**YOUR OBJECTIVE:**
State only the count of lines in the listing below that hold "align".

START DATASET EXTRACT

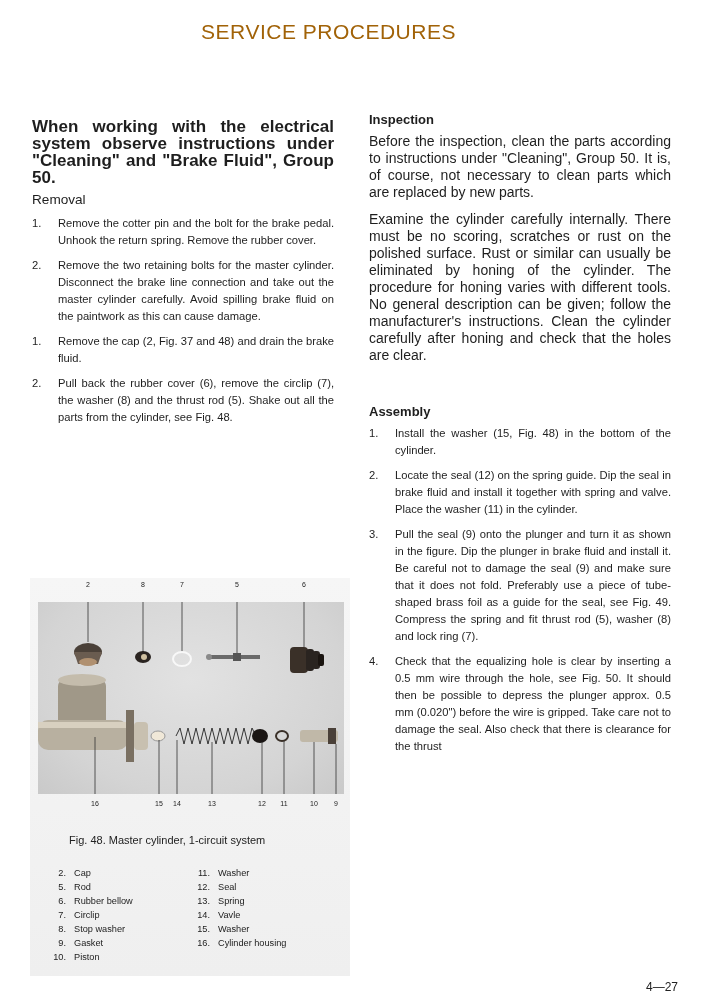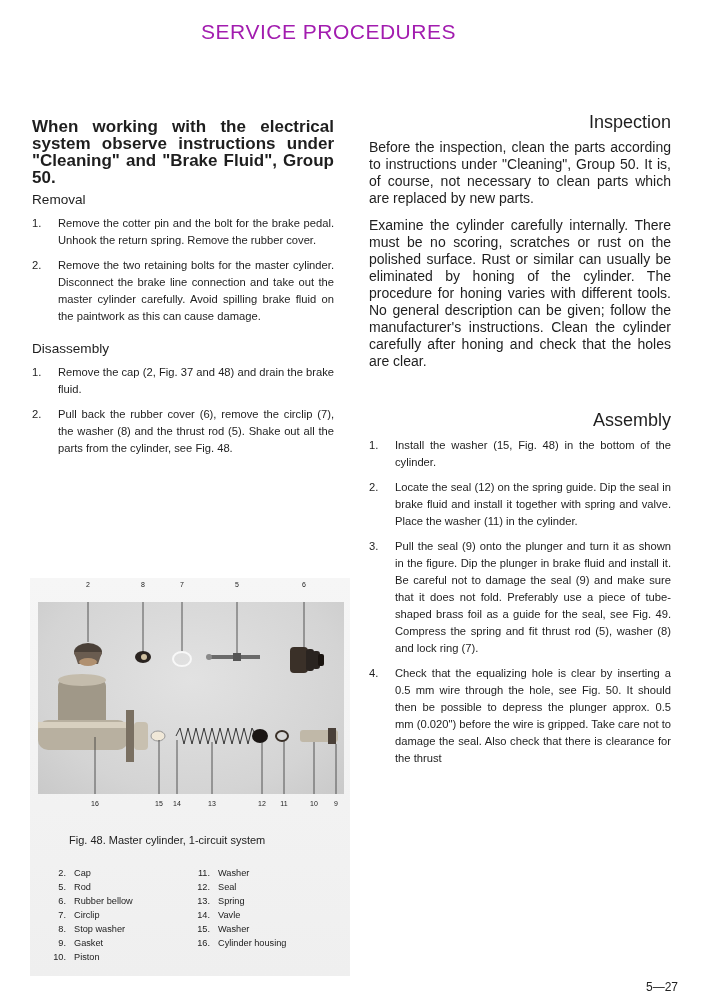--- a/index.html
+++ b/index.html
@@ -10,7 +10,7 @@
   }
   .page-title {
     position: absolute; left: 0; width: 657px; top: 20px; text-align: center;
-    font-size: 21px; letter-spacing: 0.5px; color: #a21caf;
+    font-size: 21px; letter-spacing: 0.5px; color: #a16207;
   }
   .col-left { position: absolute; left: 32px; top: 118px; width: 302px; }
   .col-right { position: absolute; left: 369px; top: 112px; width: 302px; }

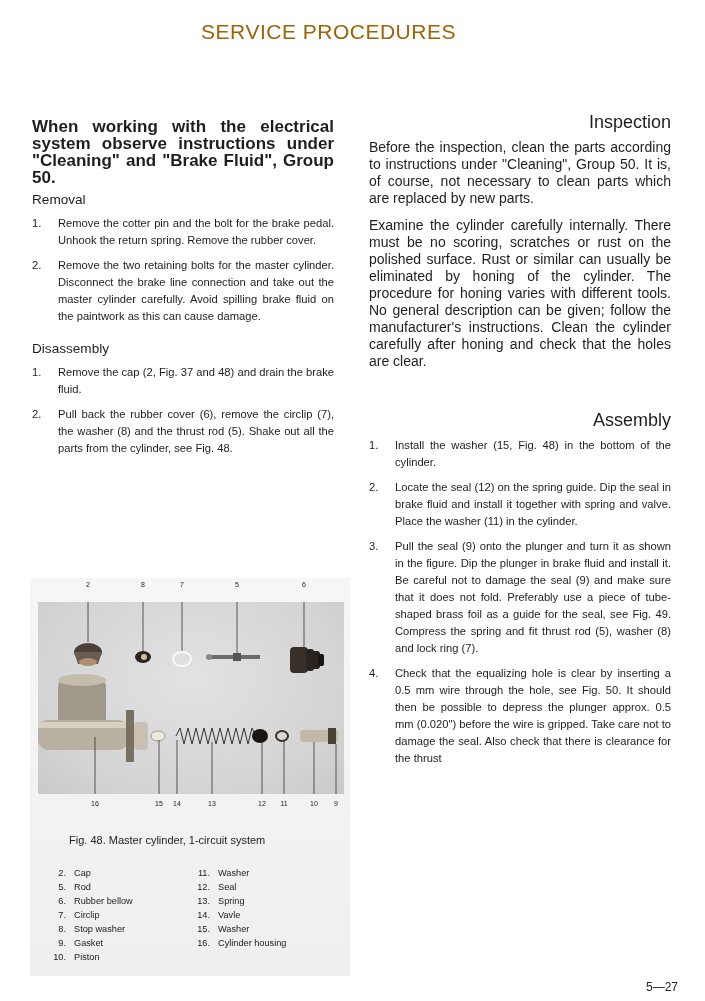--- a/index.html
+++ b/index.html
@@ -23,7 +23,7 @@
   .steps .num { width: 26px; flex: 0 0 26px; }
   .steps .txt { flex: 1; text-align: justify; text-align-last: left; }
   .para { font-size: 14px; line-height: 17px; text-align: justify; text-align-last: left; margin: 0 0 10px 0; }
-  .r-h2 { font-size: 18px; margin: 0 0 6px 0; font-weight: normal; text-align: right; }
+  .r-h2 { font-size: 13px; margin: 0 0 6px 0; font-weight: bold; }
   .assembly-h { margin-top: 40px; }
 
   .figure {

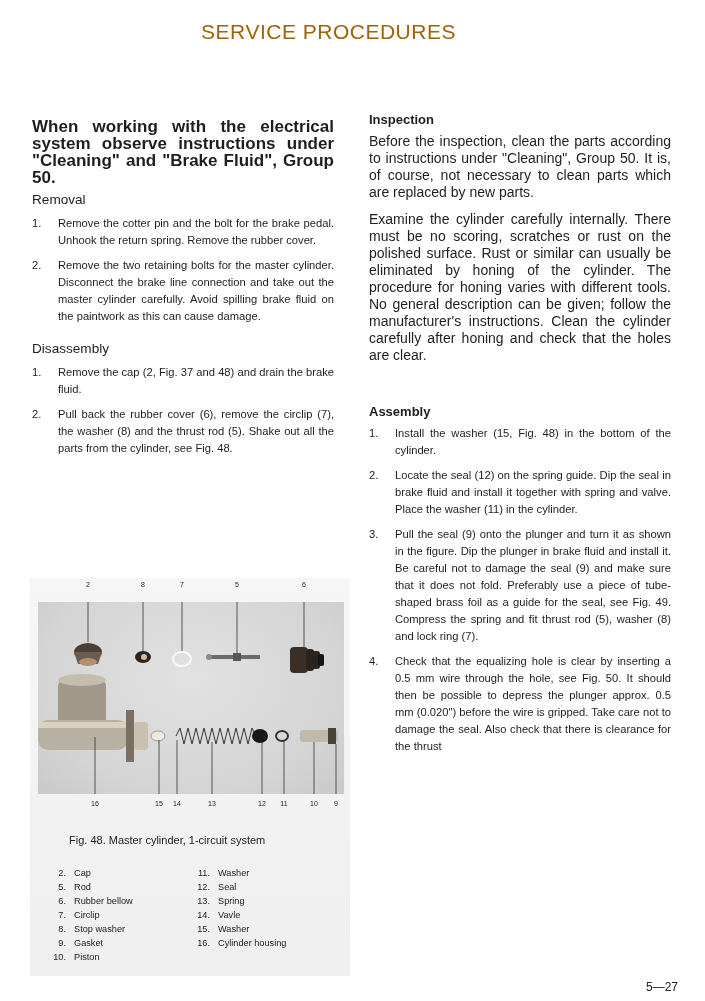--- a/index.html
+++ b/index.html
@@ -61,7 +61,6 @@
     </li>
   </ol>
 
-  <h2 class="h2 spaced">Disassembly</h2>
   <ol class="steps">
     <li>
       <span class="num">1.</span>

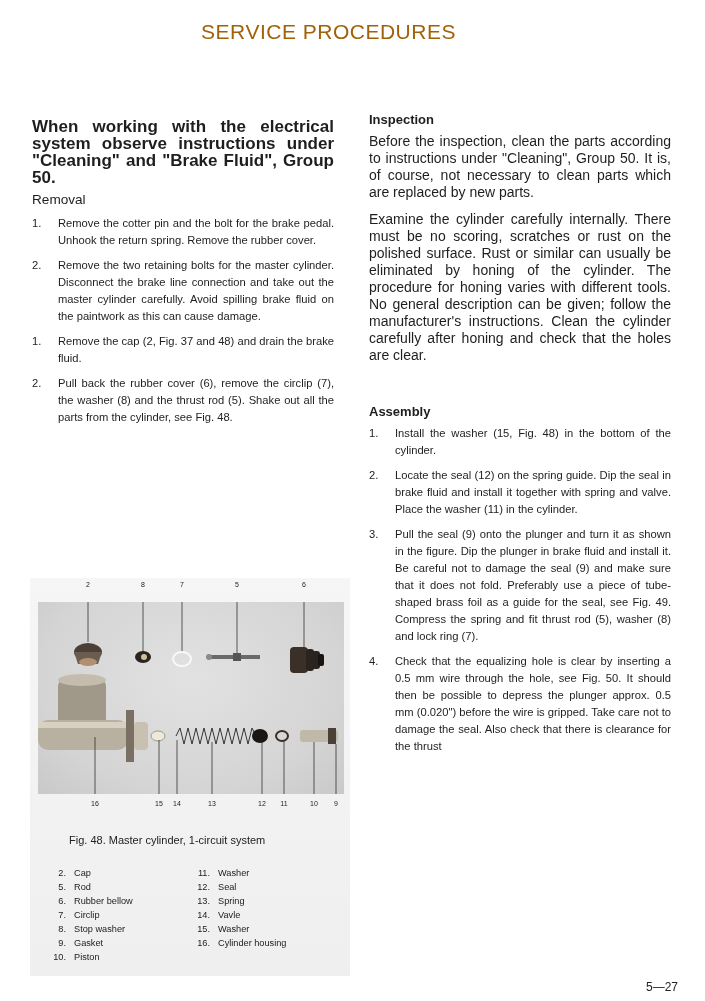--- a/index.html
+++ b/index.html
@@ -245,6 +245,6 @@
   </ol>
 </div>
 
-<div class="page-number">5—27</div>
+<div class="page-number">4—27</div>
 
 </body></html>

END DATASET EXTRACT

**REPLY:**
4